Soon after came another staple of Toussaint’s shows: a spellbinding piano interlude.

Essentially a seamless mashup of musical influences, the performance included snippets of standards – from “Fly Me to the Moon” and “Chattanooga Choo Choo” to “Tea for Two” — as well as ragtime, blues and boogie riffs, nods to Rachmaninoff and other classical composers … even a sampling of Morricone’s “Once Upon a Time in the West.” Folks whooped and hollered as Toussaint rolled through an extended riff from “The Music Man.”

His backing duo quickly fell in line as he poured into “Tipitina,” the crowd virtually roaring as one.

For all his formal training, Toussaint is extremely playful, both in his stylings and in his connection with the audience. It’s difficult to imagine that he finally took to touring full-time only eight years ago after occasional one-off gigs, most of them in the Crescent City.

“If we can’t bring you to New Orleans,” Toussaint told the crowd during “Mr. Mardi Gras,” “then we’ll bring New Orleans to you.”

He then got up, pulled out a leather bag and tossed Mardi Gras masks to the crowd.

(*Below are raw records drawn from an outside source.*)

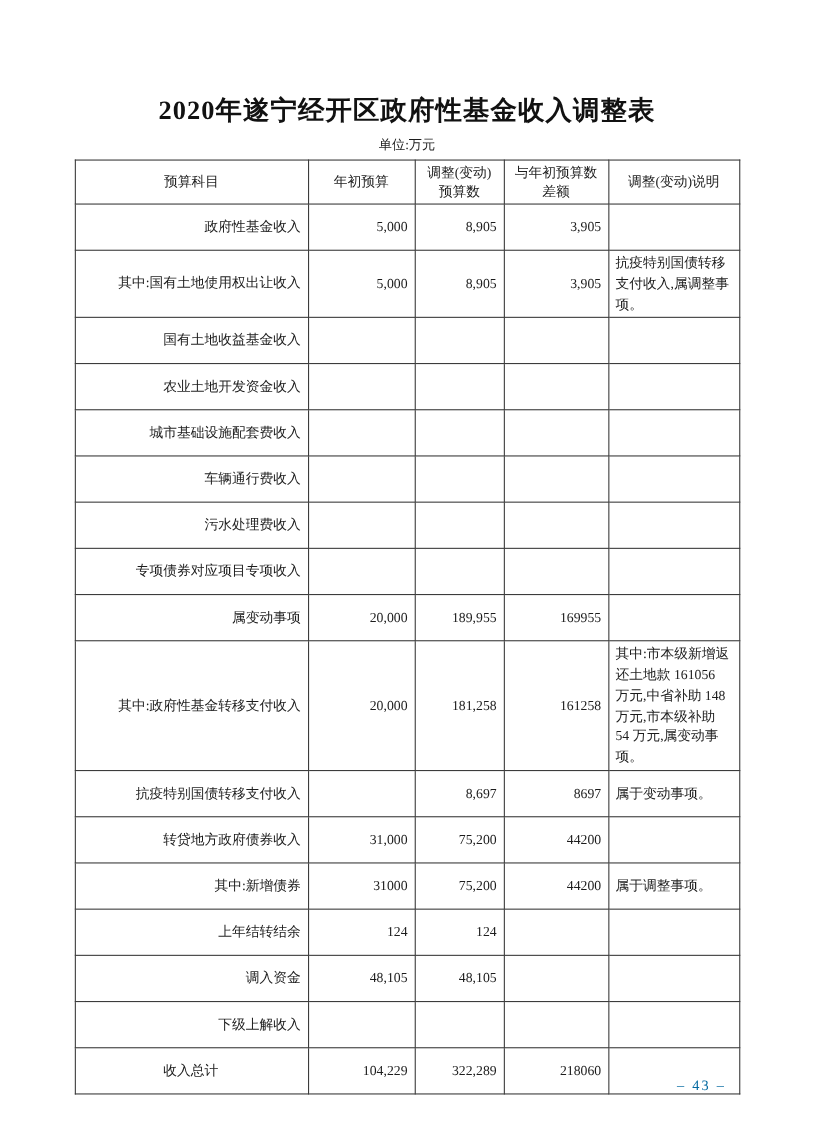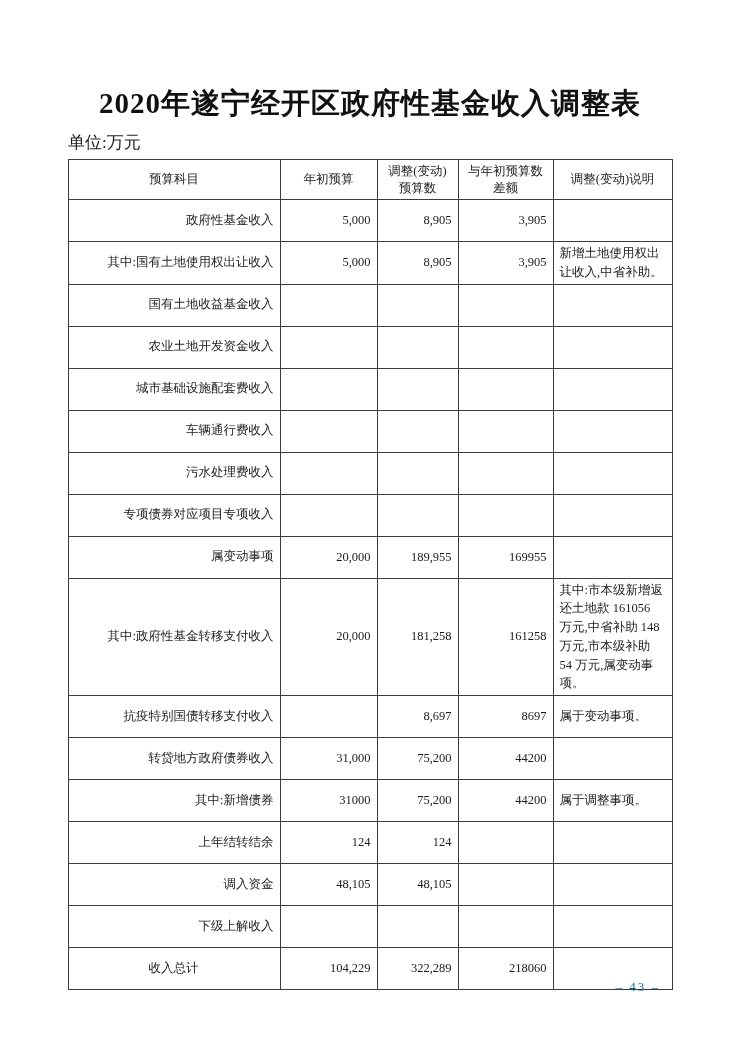--- a/index.html
+++ b/index.html
@@ -16,7 +16,7 @@
   .doc-title {
     padding-top: 84px;
     text-align: center;
-    font-size: 29px;
+    font-size: 24px;
     font-weight: bold;
     letter-spacing: 1px;
     color: #111;

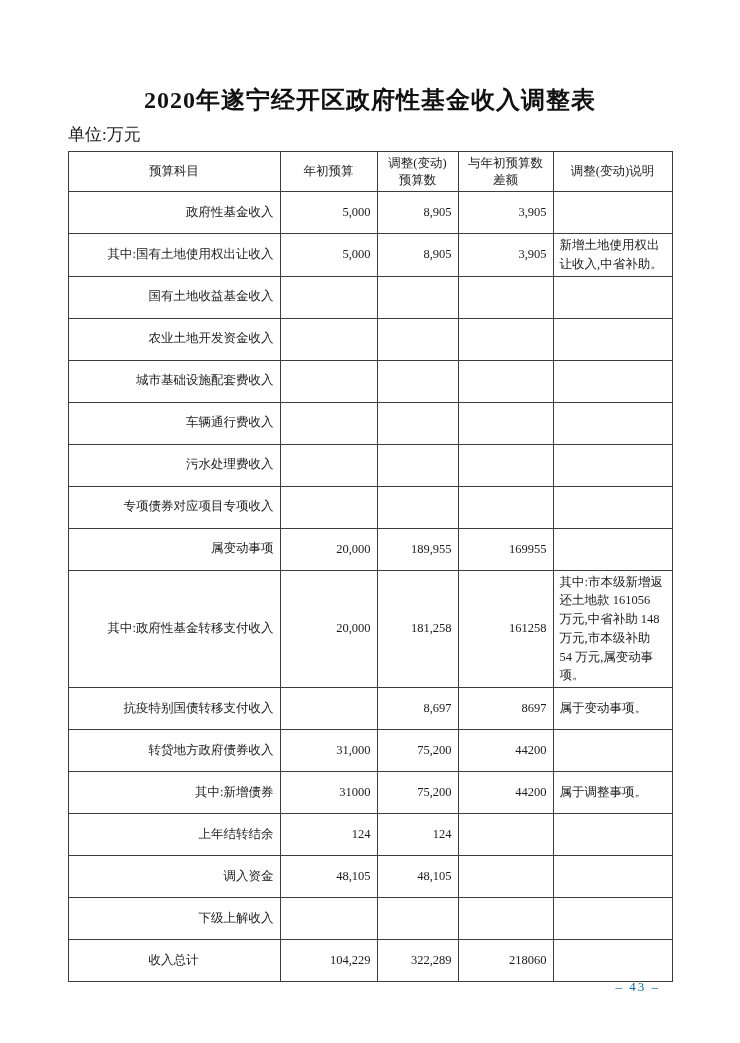--- a/index.html
+++ b/index.html
@@ -24,8 +24,8 @@
   .unit-row {
     width: 604px;
     margin: 7px auto 5px auto;
-    text-align: left;
-    font-size: 17px;
+    text-align: center;
+    font-size: 12px;
   }
 
   table.budget {

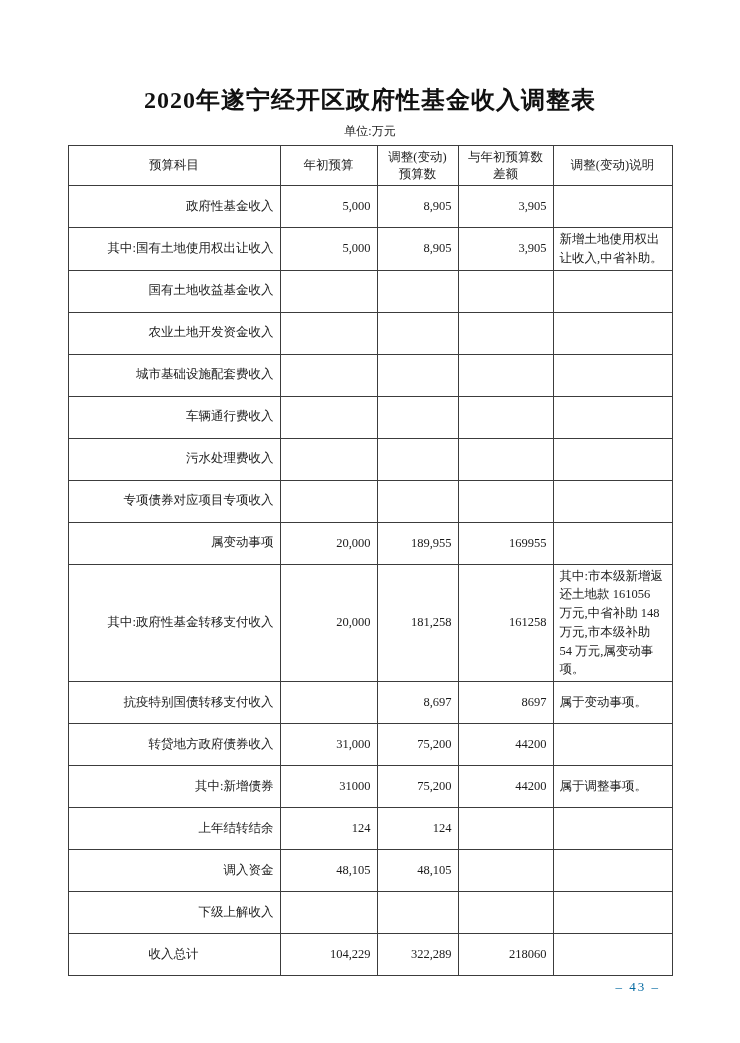--- a/index.html
+++ b/index.html
@@ -111,7 +111,7 @@
         <td class="num">5,000</td>
         <td class="num">8,905</td>
         <td class="num">3,905</td>
-        <td class="note">新增土地使用权出让收入,中省补助。</td>
+        <td class="note">抗疫特别国债转移支付收入,属调整事项。</td>
       </tr>
       <tr>
         <td class="subject ind2">国有土地收益基金收入</td>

He also sang and played a letter-perfect, rolling version of Steve Goodman’s “City of New Orleans.”

As always, Toussaint closed the show with the song that he’s said reminds him of spending time with his Creole relatives in rural Louisiana, sitting on porches, whiling nights away with songs and stories: “Southern Nights.”

In its creator's hands, the song has a soothing, uplifting arrangement — an always-welcome friend that makes you smile from inside.

The resulting applause was loud and sustained enough for a two-song encore that found a returned Toussant bluesier than he’d been all night, stretching out with his cohorts on Leonard Feather’s “Long Long Journey.”

It made the perfect nightcap.

The Toussaint file: Writing hits for Ernie K-Doe, Irma Thomas, Art and Aaron Neville, The Showmen, Lee Dorsey, among others

Having his songs recorded by, among others, Otis Redding, the Yardbirds, Warren Zevon, Ringo Starr, Robert Palmer, the O’Jays, Alex Chilton, the Rolling Stones, the Who, the Hollies, Robert Plant/Alison Krauss and Glen Campbell (“Southern Nights”)

Writing, producing for Paul McCartney and Wings (“Venus and Mars”), Labelle (“Lady Marmalade”), The Meters, Dr John, the Wild Tchoupitoulas, B.J. Thomas, Willy DeVille, Sandy Denny and Solomon Burke, among others

Arranging horns for The Band’s “Cahoots,” “Rock of Ages” and “The Last Waltz”

Inductions: Rock and Roll Hall of Fame (1998), Louisiana Music Hall of Fame (2009), Blues Hall of Fame (2011)

2006: Colloborated with Elvis Costello on “The River in Reverse,” the first major studio session in New Orleans after Hurricane Katrina.